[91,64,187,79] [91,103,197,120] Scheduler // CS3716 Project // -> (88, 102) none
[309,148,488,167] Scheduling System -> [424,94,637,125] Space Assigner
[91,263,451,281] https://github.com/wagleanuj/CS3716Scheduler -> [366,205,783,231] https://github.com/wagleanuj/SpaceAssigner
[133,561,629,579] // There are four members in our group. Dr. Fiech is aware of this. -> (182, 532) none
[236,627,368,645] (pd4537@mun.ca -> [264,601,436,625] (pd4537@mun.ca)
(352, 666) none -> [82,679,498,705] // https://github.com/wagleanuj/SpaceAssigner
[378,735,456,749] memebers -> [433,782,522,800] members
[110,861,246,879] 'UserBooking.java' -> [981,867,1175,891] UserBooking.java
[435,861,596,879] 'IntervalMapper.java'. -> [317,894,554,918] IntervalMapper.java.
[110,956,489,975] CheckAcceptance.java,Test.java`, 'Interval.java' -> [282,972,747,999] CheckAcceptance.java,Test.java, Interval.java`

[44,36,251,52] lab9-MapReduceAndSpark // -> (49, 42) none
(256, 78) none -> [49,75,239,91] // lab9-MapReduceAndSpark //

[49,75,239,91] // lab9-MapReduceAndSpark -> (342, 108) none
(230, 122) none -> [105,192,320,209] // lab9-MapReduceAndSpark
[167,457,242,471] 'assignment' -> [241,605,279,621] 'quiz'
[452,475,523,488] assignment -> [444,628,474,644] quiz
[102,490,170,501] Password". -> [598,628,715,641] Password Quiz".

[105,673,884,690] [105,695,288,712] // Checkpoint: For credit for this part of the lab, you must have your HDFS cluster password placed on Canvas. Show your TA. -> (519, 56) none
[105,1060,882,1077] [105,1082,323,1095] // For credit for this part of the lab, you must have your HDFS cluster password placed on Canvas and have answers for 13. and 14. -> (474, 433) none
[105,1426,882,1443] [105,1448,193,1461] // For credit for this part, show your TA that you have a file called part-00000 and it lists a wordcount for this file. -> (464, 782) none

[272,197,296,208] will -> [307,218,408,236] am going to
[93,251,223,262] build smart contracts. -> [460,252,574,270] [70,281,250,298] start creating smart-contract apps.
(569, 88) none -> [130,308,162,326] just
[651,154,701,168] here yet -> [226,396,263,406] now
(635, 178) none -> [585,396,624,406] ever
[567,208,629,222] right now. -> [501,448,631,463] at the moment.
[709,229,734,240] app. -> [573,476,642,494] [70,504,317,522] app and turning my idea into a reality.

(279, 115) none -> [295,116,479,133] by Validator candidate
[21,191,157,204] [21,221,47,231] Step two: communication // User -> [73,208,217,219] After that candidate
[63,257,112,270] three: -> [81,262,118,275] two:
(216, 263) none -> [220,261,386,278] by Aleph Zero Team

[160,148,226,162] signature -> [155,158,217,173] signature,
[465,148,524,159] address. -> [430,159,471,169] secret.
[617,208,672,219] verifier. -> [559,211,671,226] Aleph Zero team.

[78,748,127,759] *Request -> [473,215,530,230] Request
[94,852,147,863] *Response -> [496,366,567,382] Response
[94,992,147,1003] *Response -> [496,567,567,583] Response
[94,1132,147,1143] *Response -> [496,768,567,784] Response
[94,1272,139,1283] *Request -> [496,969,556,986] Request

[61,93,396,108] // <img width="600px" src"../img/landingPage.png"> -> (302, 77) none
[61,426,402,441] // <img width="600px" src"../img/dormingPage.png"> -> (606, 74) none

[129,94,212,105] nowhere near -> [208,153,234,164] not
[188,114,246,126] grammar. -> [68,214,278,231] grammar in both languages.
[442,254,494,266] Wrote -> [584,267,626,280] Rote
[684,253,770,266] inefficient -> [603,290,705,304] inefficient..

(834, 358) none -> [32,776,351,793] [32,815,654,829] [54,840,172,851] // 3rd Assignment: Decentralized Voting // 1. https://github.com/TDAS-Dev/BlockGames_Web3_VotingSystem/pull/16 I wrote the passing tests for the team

EXERCISE DIRECTIONS: When a line in the listing above holds the word "have", copy it.

COMPLETED EXERCISE:
[105,673,884,690] [105,695,288,712] // Checkpoint: For credit for this part of the lab, you must have your HDFS cluster password placed on Canvas. Show your TA. -> (519, 56) none
[105,1060,882,1077] [105,1082,323,1095] // For credit for this part of the lab, you must have your HDFS cluster password placed on Canvas and have answers for 13. and 14. -> (474, 433) none
[105,1426,882,1443] [105,1448,193,1461] // For credit for this part, show your TA that you have a file called part-00000 and it lists a wordcount for this file. -> (464, 782) none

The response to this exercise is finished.